William Wei-Guo Jia

Associate Professor

Relevant Degree Programs


Graduate Student Supervision

Doctoral Student Supervision (Jan 2008 - Mar 2019)
Enhancement of oncolytic herpes simplex type 1 virotherapy (2017)

Despite excellent safety data, antitumor efficacy of the oncolytic herpes simplex virus type 1 (oHSV-1) in glioblastoma (GBM) patients is not satisfactory. A major enhancement of the oncolytic activity of the oHSV-1 is necessary to eradicate the GBM in clinics. To enhance the efficacy and tumour specificity, we first developed a GBM specific triple regulated oHSV-1 amplicon system (SU4-124 HSV-1). Translational regulation was achieved by incorporating five copies of microRNA 124 target sequences into the 3’UTR of the ICP4 gene. Additionally, a 5'UTR of rat fibroblast growth factor -2 was added in front of the viral ICP4 gene open reading frame. The SU4-124 HSV-1 demonstrated enhanced tumour specificity and stronger anti-tumour efficacy compared to the tumour non specific CMV- ICP4 HSV-1 in both in-vitro and in-vivo GBM models. We then examined the effect of a potent STAT inhibitor, which is the key regulator of interferon (IFN) response, nifuroxazide (NF), a prescription anti-diarrheal drug, on the oHSV-1 efficacy. This was done with the aim of reinforcing the anti-tumour efficacy of oHSV-1 and developing an effective combination therapy. Here, we found that NF synergistically augments the anti-tumour efficacy of oHSV-1 by regulating the anti-apoptotic properties of HSV-1 in various tumour cells.

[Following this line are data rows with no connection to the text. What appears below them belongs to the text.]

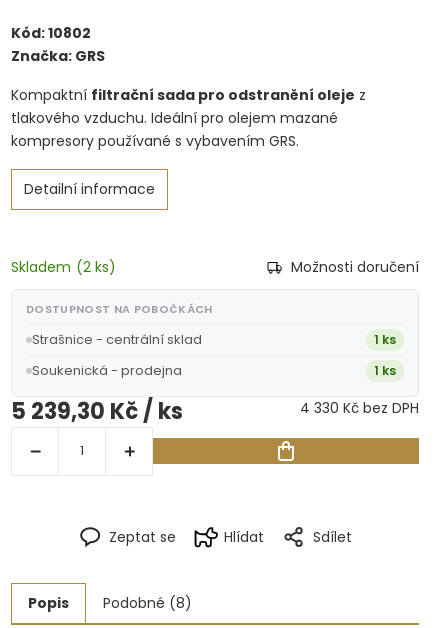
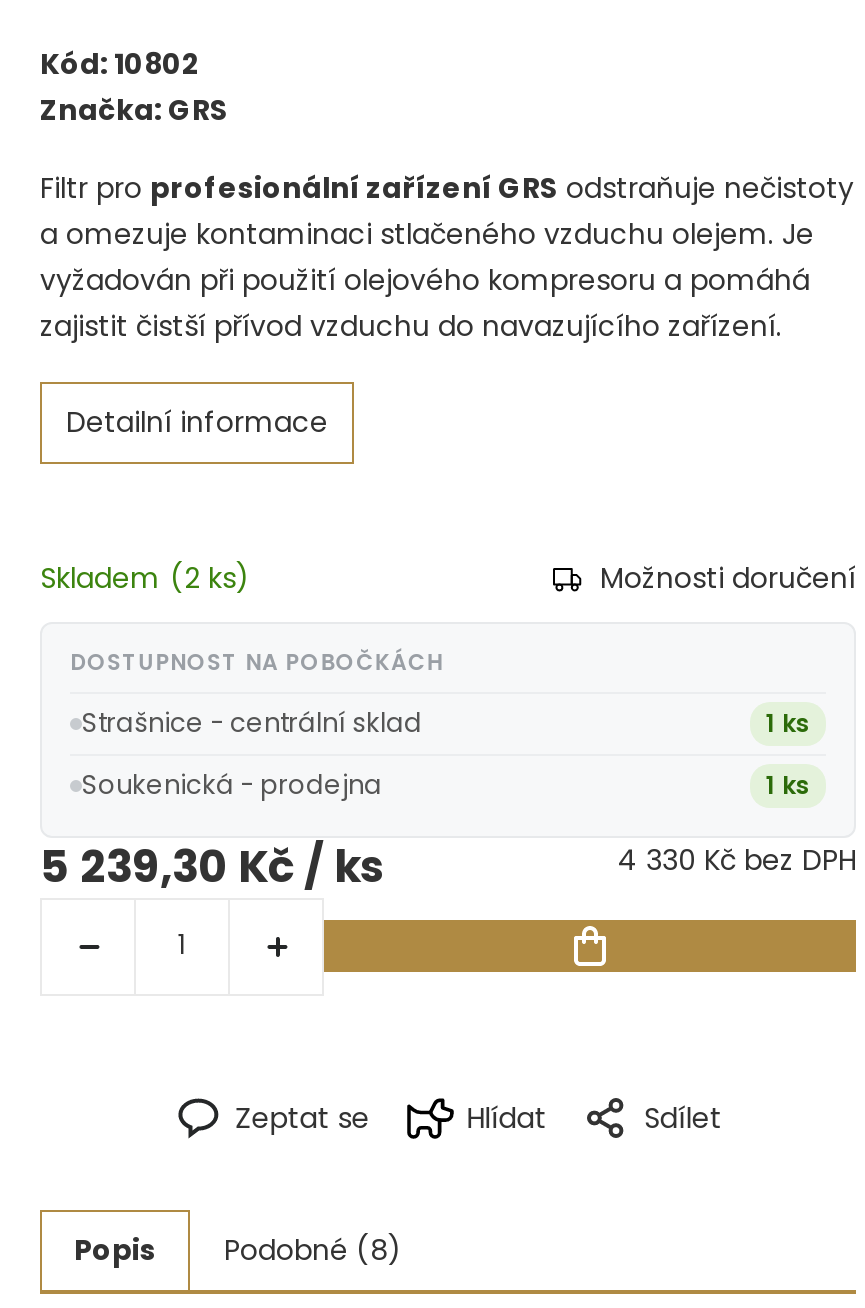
- Kompaktní filtrační sada pro odstranění oleje z
- tlakového vzduchu. Ideální pro olejem mazané
- kompresory používané s vybavením GRS.
+ Filtr pro profesionální zařízení GRS odstraňuje nečistoty
+ a omezuje kontaminaci stlačeného vzduchu olejem. Je
+ vyžadován při použití olejového kompresoru a pomáhá
+ zajistit čistší přívod vzduchu do navazujícího zařízení.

Moreover, our data demonstrated that STAT1/3 activation mediated the underlying cellular mechanism of this novel combination. To further improve the efficacy of oHSV-1, possible barriers in the microenvironment of GBM need to be identified. Since previous clinical GBM have documented an abundance of microglia /macrophages, we first investigated the interaction of oHSV-1 and microglia/macrophages in in-vitro and in-vivo GBM models. We found evidence that microglia/macrophages suppress oHSV-1 in glioma mass by generating a physical barrier to the dissemination of oHSV-1. We also observed that the deficiencies in viral replication in microglial cells are associated with the STAT1/3-mediated silence of particular viral genes. We found that an oxindole/imidazole derivative, C16, can aid the viral replication in microglia/macrophages and dramatically increase the therapeutic efficacy of oHSV-1 in GBM animal model. In conclusion, this project outlines possible ways to overcome the barriers involved in oHSV-1 therapy to successfully eradicate clinical GBM.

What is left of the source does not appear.